Besides the GCC compile farm, there is the OpenSUSE build service
(build.opensuse.org) that has an autobuilder for several Linux
distributions/architectures.
Its a bit complicated to automate though (you need to commit the sources
you want built, rather than having them pulled from somewhere), also it
wants a rpm build script (but you can run make check from the rpm build
script).
And if you care about Solaris, opencsw.org has a buildfarm where you may
request access
((http://www-mockup.opencsw.org/extend-it/signup/to-upstream-maintainers/)

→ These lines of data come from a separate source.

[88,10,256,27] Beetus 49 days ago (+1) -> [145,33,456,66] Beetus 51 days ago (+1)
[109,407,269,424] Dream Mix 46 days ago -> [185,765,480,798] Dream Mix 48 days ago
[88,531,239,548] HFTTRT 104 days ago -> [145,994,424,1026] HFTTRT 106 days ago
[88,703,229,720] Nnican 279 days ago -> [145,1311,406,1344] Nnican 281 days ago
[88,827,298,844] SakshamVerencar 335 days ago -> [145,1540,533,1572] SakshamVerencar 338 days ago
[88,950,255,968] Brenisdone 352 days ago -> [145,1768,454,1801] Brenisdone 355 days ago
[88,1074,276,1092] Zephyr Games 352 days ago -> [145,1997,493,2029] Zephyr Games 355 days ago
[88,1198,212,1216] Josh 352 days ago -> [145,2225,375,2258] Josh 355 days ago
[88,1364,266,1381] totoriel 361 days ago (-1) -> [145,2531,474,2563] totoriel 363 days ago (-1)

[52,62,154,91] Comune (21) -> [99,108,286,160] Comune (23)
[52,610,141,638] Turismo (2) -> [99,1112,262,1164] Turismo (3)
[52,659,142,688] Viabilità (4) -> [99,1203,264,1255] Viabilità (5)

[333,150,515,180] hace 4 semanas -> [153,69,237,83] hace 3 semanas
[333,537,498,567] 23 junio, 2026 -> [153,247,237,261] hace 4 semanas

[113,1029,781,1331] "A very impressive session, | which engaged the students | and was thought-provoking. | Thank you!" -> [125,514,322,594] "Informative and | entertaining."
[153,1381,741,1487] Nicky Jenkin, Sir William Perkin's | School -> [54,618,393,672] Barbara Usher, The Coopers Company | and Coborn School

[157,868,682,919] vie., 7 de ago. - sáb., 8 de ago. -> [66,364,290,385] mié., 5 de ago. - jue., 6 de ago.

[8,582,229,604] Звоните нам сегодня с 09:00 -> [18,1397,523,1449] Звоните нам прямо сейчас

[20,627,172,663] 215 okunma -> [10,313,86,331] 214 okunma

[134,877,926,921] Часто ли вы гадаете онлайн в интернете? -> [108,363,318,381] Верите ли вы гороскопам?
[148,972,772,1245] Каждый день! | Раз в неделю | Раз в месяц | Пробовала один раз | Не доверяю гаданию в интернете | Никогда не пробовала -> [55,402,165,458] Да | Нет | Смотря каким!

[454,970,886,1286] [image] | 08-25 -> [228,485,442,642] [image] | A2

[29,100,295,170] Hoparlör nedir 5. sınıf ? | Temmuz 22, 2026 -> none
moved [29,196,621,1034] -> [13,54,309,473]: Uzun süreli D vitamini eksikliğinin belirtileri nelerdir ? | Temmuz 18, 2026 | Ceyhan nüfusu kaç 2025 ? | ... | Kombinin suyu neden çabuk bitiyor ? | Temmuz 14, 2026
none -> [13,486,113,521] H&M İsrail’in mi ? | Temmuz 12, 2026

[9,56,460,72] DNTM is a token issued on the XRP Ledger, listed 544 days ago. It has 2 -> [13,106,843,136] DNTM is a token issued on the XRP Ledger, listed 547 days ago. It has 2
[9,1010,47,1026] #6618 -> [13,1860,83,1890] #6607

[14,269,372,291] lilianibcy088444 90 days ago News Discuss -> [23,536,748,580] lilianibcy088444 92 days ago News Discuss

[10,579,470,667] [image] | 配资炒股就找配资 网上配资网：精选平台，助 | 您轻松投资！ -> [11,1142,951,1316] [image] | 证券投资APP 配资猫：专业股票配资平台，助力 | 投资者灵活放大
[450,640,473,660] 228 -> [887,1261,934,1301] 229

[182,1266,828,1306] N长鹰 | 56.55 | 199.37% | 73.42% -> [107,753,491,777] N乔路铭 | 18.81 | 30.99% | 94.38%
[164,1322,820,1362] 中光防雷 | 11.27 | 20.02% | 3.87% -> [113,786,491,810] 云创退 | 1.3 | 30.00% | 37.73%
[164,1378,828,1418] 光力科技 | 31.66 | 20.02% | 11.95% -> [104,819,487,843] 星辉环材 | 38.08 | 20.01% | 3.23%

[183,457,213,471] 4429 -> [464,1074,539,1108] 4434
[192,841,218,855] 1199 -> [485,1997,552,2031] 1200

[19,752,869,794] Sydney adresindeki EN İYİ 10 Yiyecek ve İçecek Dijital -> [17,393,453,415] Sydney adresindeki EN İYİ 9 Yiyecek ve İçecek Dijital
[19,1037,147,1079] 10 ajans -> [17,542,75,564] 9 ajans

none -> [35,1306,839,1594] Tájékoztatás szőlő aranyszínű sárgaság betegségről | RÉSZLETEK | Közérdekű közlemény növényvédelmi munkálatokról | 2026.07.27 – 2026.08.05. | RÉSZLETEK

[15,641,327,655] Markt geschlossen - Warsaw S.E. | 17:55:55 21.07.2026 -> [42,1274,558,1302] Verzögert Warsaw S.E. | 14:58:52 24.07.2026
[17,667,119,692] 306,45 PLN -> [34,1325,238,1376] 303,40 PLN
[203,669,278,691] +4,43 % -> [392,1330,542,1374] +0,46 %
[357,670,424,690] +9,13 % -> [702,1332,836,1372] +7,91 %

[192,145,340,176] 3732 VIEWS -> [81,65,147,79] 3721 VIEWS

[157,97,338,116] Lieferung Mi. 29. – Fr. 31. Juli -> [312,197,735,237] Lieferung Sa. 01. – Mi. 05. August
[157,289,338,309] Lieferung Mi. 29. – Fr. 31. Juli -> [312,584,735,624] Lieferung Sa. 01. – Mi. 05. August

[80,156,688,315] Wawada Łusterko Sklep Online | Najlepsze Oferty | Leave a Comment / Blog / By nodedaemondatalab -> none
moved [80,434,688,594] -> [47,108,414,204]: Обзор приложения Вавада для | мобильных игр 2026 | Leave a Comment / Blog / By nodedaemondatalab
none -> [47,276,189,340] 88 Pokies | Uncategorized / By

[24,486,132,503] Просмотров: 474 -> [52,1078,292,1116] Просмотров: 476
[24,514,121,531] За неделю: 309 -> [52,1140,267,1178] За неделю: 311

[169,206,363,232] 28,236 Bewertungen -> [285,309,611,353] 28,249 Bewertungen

IMHO the best way to get more widespread testing on Linux would be to
make llvm/clang able to fully build the kernel, (e)glibc, and other
essential software so that one can try to rebuild the full system with
clang.

Or at least have some wrappers that build using clang usually, and falls
back to gcc for not supported flags (like
-fno-toplevel-reorder/-fno-unit-at-a-time).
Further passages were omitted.